Seems that your cluster has issues downloading images from docker. You may test with below steps:

1. Create a test namespace by running kubectl create namespace test
2. Download test.yaml
3. Run command kubectl apply -f test.yaml
4. Run command kubectl logs test -n test to see if it works

That seemed to work:

Could it be possible that the registry login credentials are specified incorrectly in k8s executor? You may remove registry logins from the executor and test again.

Wow that worked! I completely removed the registry login and it works perfectly, thanks.

Could it be that the registry logins are not being passed correctly?

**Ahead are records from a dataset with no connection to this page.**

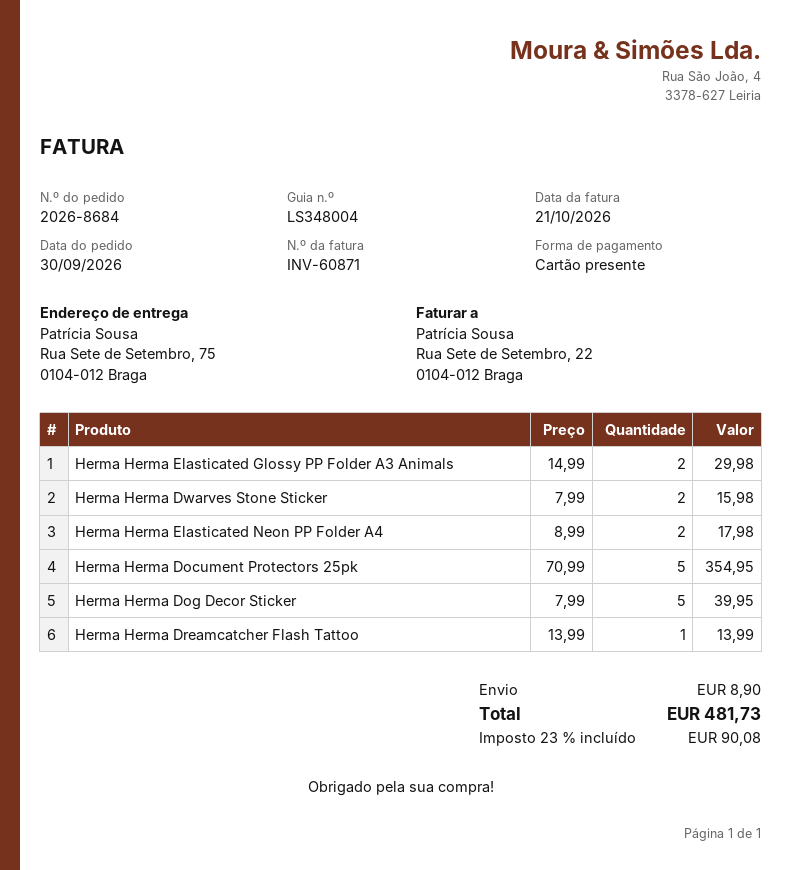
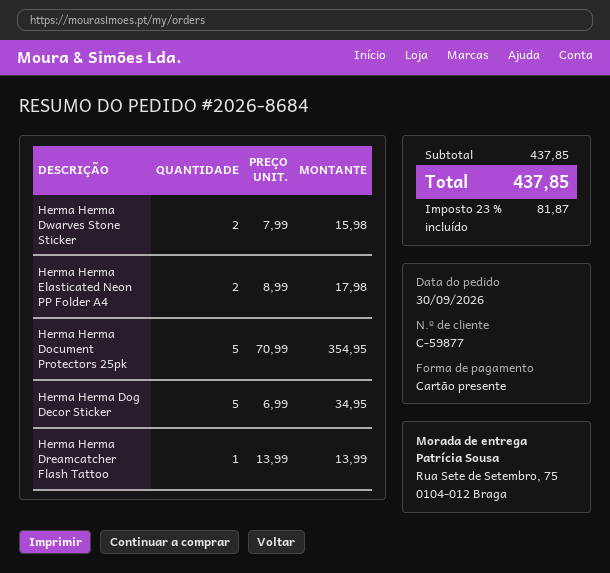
Herma Herma Elasticated Glossy PP Folder A3 Animals: 2 x 14.99 = 29.98 -> none
Herma Herma Dog Decor Sticker: 5 x 7.99 = 39.95 -> 5 x 6.99 = 34.95
shipping: 8.90 -> none
tax: 23% = 90.08 -> 23% = 81.87
total: 481.73 -> 437.85

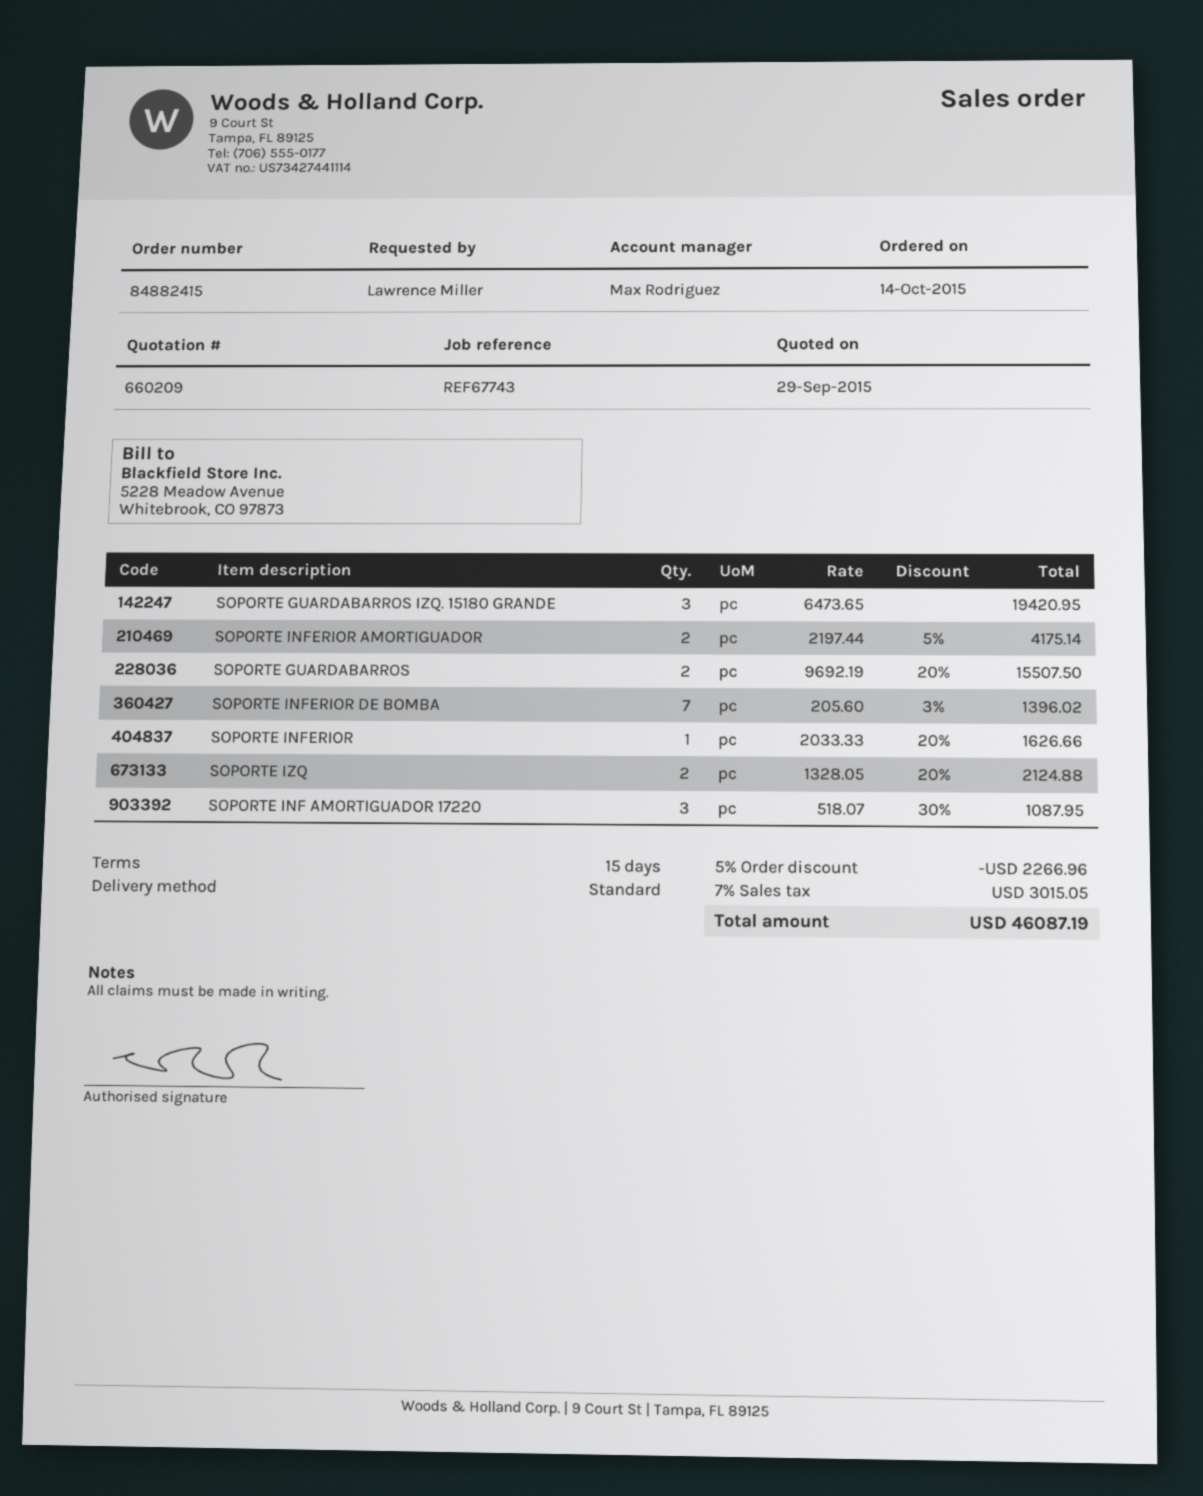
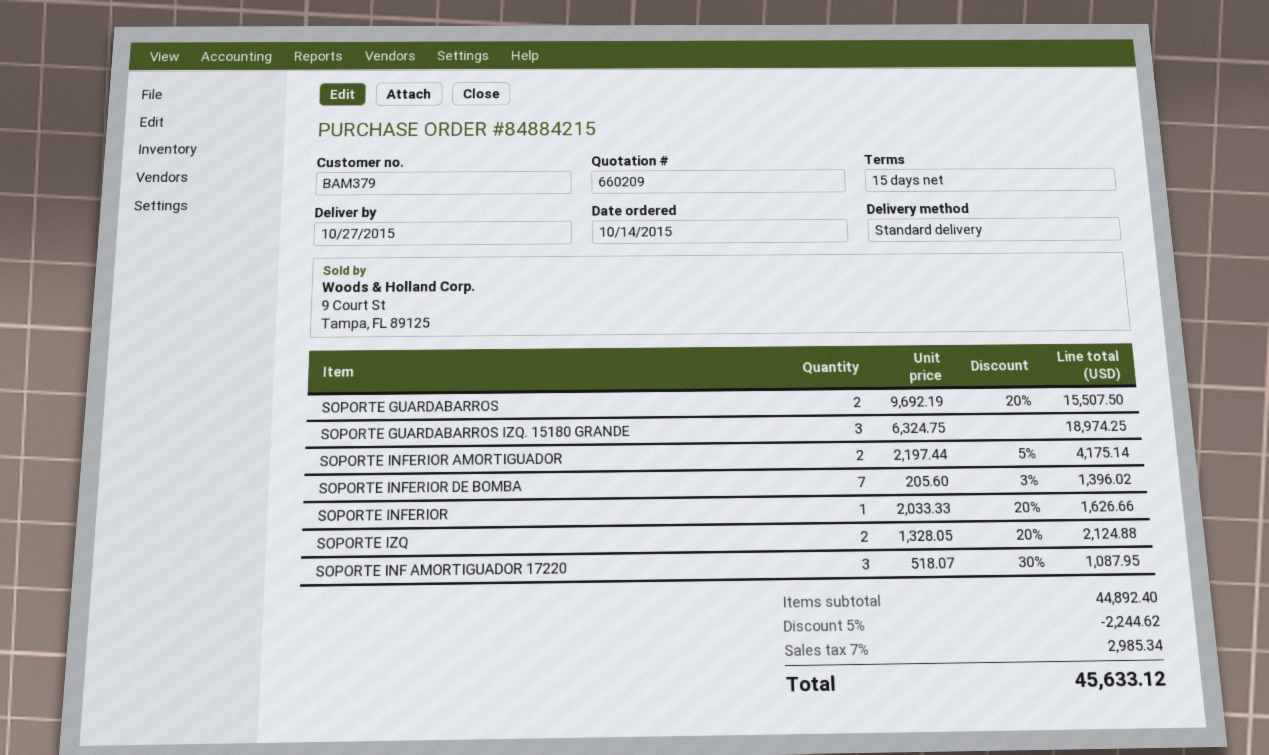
order number: 84882415 -> 84884215
SOPORTE GUARDABARROS IZQ. 15180 GRANDE: 3 x 6473.65 = 19420.95 -> 3 x 6324.75 = 18974.25
discount: 5% = 2266.96 -> 5% = 2244.62
tax: 7% = 3015.05 -> 7% = 2985.34
total: 46087.19 -> 45633.12

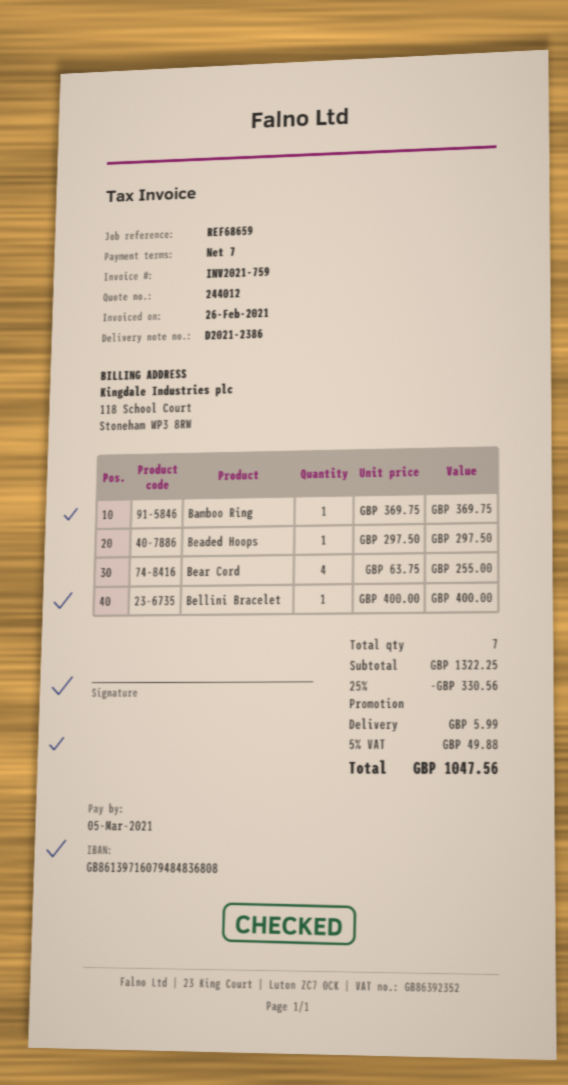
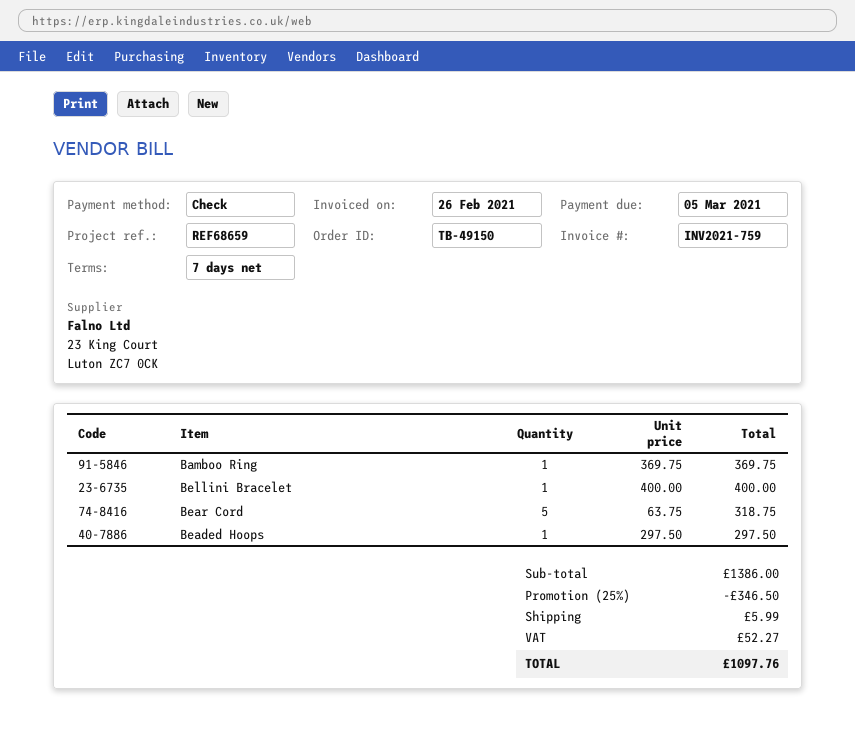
Bear Cord: 4 x 63.75 = 255.00 -> 5 x 63.75 = 318.75
subtotal: 1322.25 -> 1386.00
discount: 25% = 330.56 -> 25% = 346.50
tax: 49.88 -> 52.27
total: 1047.56 -> 1097.76

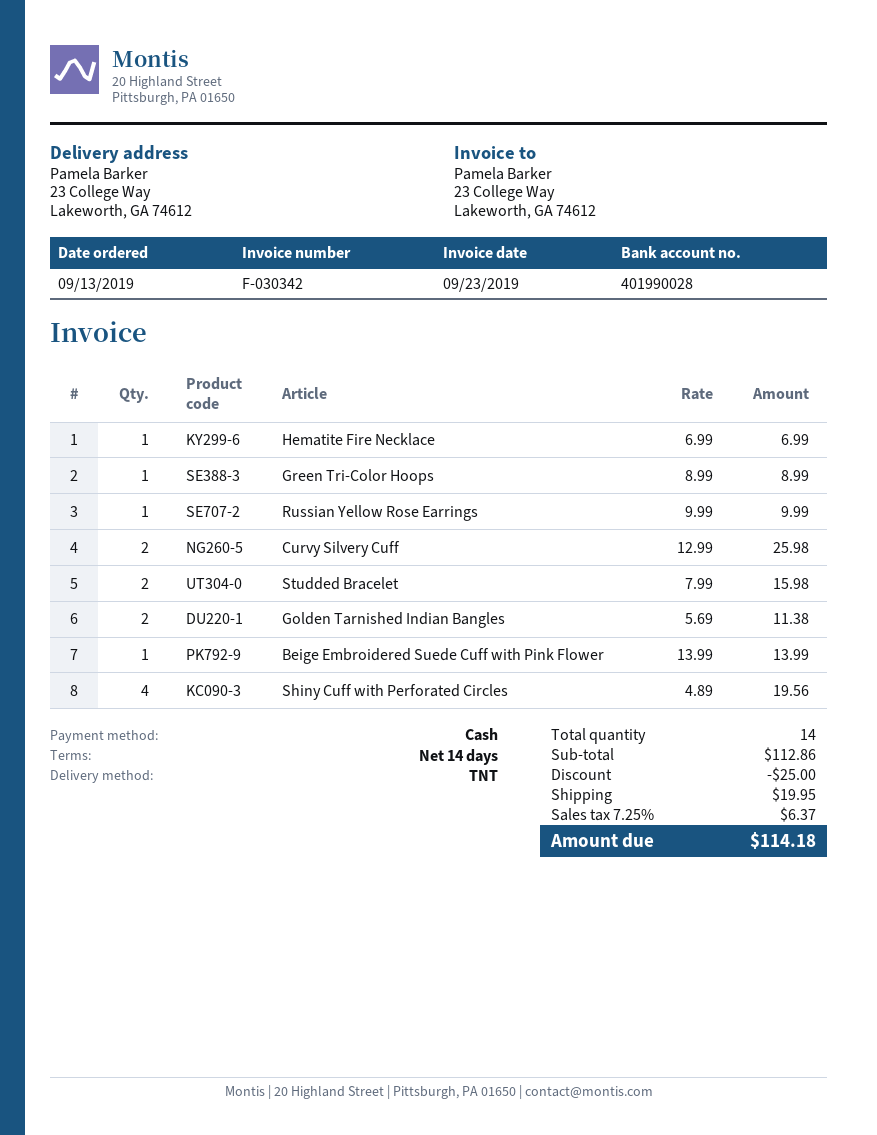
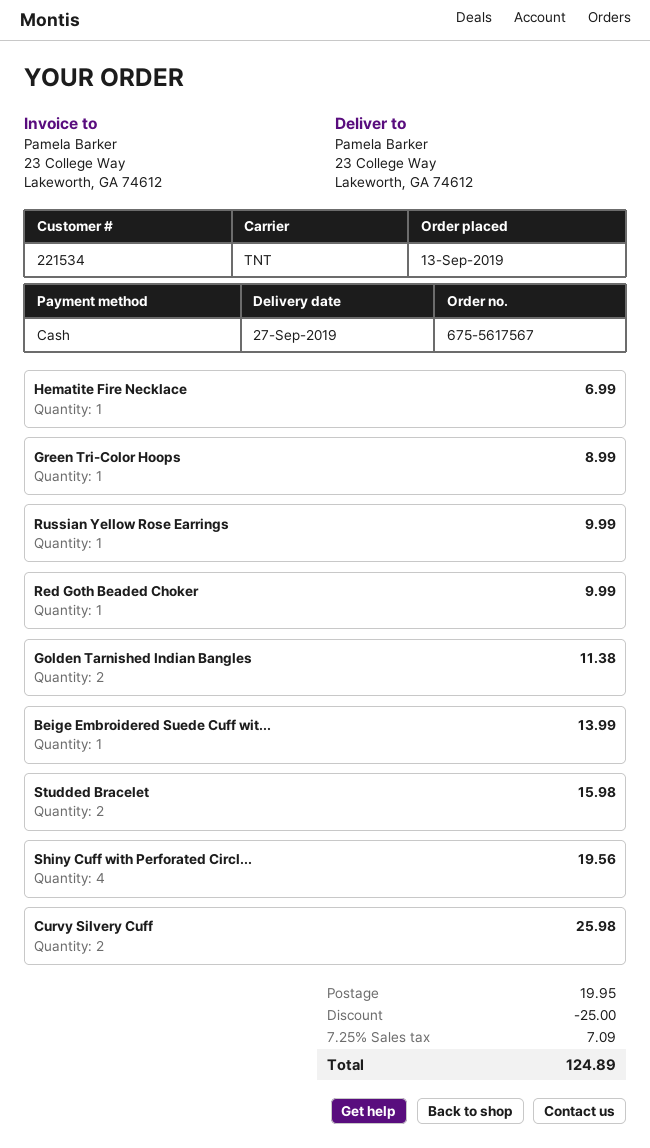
Red Goth Beaded Choker: none -> 1 for 9.99
tax: 7.25% = 6.37 -> 7.25% = 7.09
total: 114.18 -> 124.89

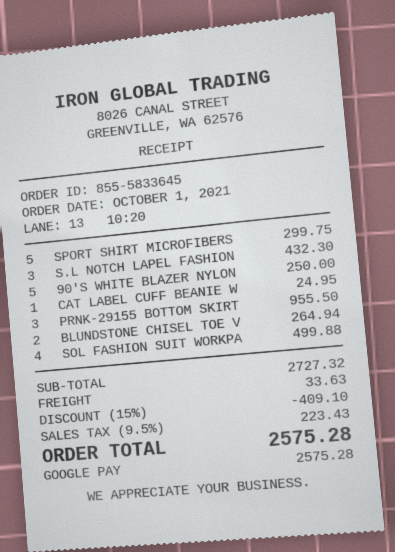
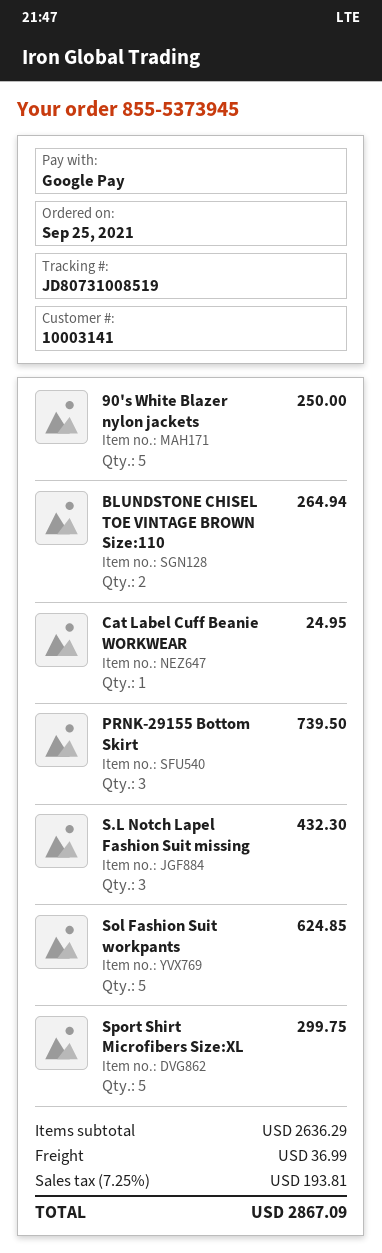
order number: 855-5833645 -> 855-5373945
order date: 2021-10-01 -> 2021-09-25
PRNK-29155 BOTTOM SKIRT: 3 for 955.50 -> 3 for 739.50
SOL FASHION SUIT WORKPA: 4 for 499.88 -> 5 for 624.85
subtotal: 2727.32 -> 2636.29
discount: 15% = 409.10 -> none
shipping: 33.63 -> 36.99
tax: 9.5% = 223.43 -> 7.25% = 193.81
total: 2575.28 -> 2867.09

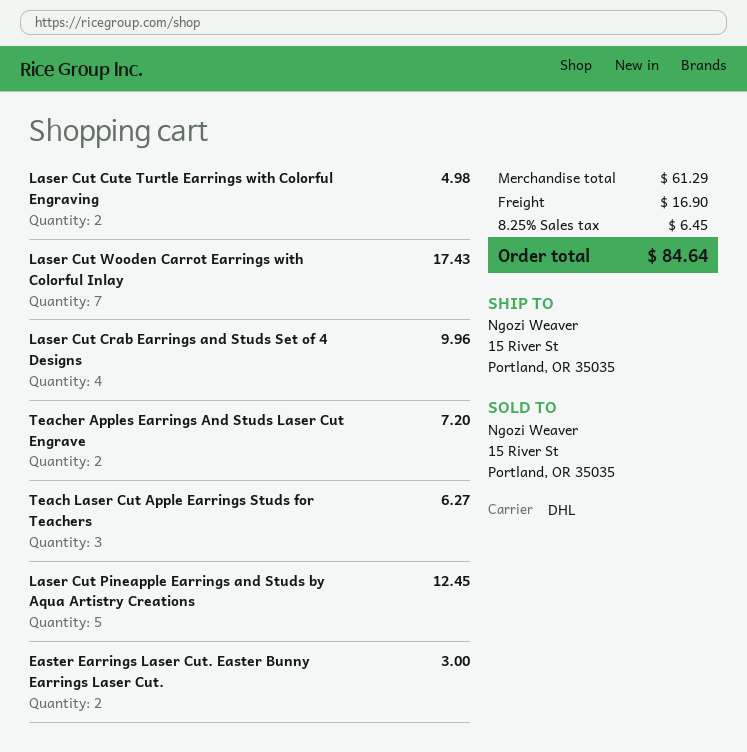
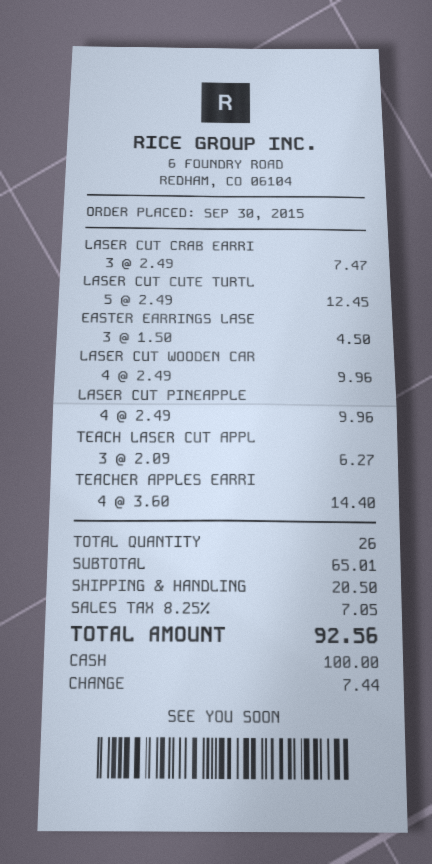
Laser Cut Cute Turtle Earrings with Colorful Engraving: 2 for 4.98 -> 5 for 12.45
Laser Cut Wooden Carrot Earrings with Colorful Inlay: 7 for 17.43 -> 4 for 9.96
Laser Cut Crab Earrings and Studs Set of 4 Designs: 4 for 9.96 -> 3 for 7.47
Teacher Apples Earrings And Studs Laser Cut Engrave: 2 for 7.20 -> 4 for 14.40
Laser Cut Pineapple Earrings and Studs by Aqua Artistry Creations: 5 for 12.45 -> 4 for 9.96
Easter Earrings Laser Cut. Easter Bunny Earrings Laser Cut.: 2 for 3.00 -> 3 for 4.50
subtotal: 61.29 -> 65.01
shipping: 16.90 -> 20.50
tax: 8.25% = 6.45 -> 8.25% = 7.05
total: 84.64 -> 92.56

Because I used the exact same details in a docker executor and it worked.

Please create a file config.json with below content:

{
  "auths" : {
    "https://index.docker.io/v1/" : {
      "auth" : "<base64 encoding of docker credential>"
    }
  }
}

Here <base64 encoding of docker credential> should be replaced with output of below command:

echo -n "docker-user-name:docker-password" | base64

Then run below command to get base64 of config.json:

cat config.json | base64

Then create a file secret.yaml with below content and replace <base64 of config.json> with above output:

apiVersion: v1
kind: Secret
metadata: 
  name: image-pull-secret
  namespace: test
data:
  .dockerconfigjson: <base64 of config.json>
type: kubernetes.io/dockerconfigjson

Run command kubectl apply -f secret.yaml to create the secret into test namespace

Then modify test.yaml with below content, replacing <some private image> with a real image at dockerhub:

apiVersion: v1
kind: Pod
metadata: 
  name: test
  namespace: test
spec:
  containers:
  - args: ["-c", "echo it works"]
    image: <some private image>
    name: test
    command: [sh]
  restartPolicy: Never
  imagePullSecrets:
  - name: image-pull-secret

Now run kubectl apply -f test.yaml again and check the log to see if it works.

I get this error:

root@Milan7763-15103:/home/josh/onedev# kubectl logs test -f -n test
Error from server (BadRequest): container "test" in pod "test" is waiting to start: trying and failing to pull image

And the pod is failing to start:

I get this error:

root@Milan7763-15103:/home/josh/onedev# kubectl logs test -f -n test
Error from server (BadRequest): container "test" in pod "test" is waiting to start: trying and failing to pull image

And the pod is failing to start:

This was with the public postgres image

This is a very simple test not related to OneDev. I guess something wrong with your k8s setup. Sorry that I am not a k8s expert. But you at least need to make this simple test working.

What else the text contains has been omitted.